> **Task goal**
Every entry must be repeated exactly. Exclude all pictures.

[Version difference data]
*****

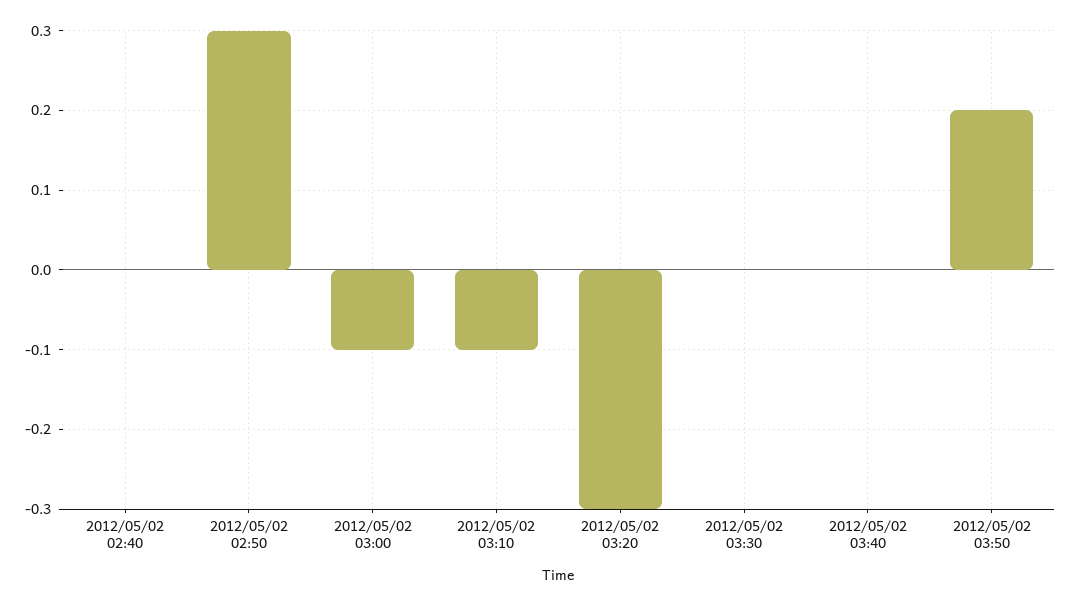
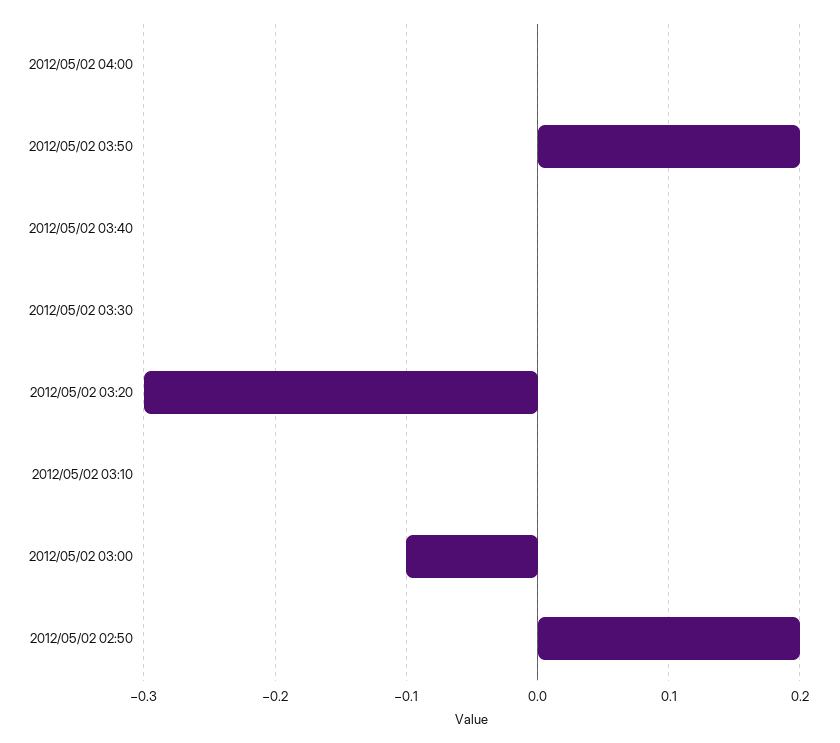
2012/05/02 02:40: 0 -> none
2012/05/02 02:50: 0.3 -> 0.2
2012/05/02 03:10: -0.1 -> 0
2012/05/02 04:00: none -> 0

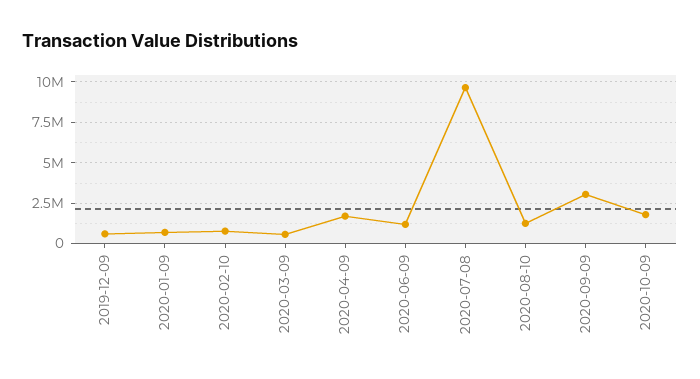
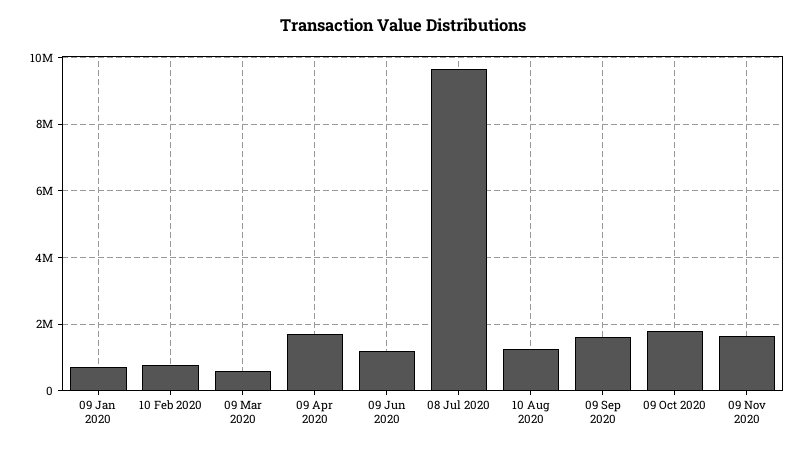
2019-12-09: 500000 -> none
2020-09-09: 3000000 -> 1600000
09 Nov 2020: none -> 1600000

*****

> **Written response**
2012/05/02 02:40: 0 -> none
2012/05/02 02:50: 0.3 -> 0.2
2012/05/02 03:10: -0.1 -> 0
2012/05/02 04:00: none -> 0

2019-12-09: 500000 -> none
2020-09-09: 3000000 -> 1600000
09 Nov 2020: none -> 1600000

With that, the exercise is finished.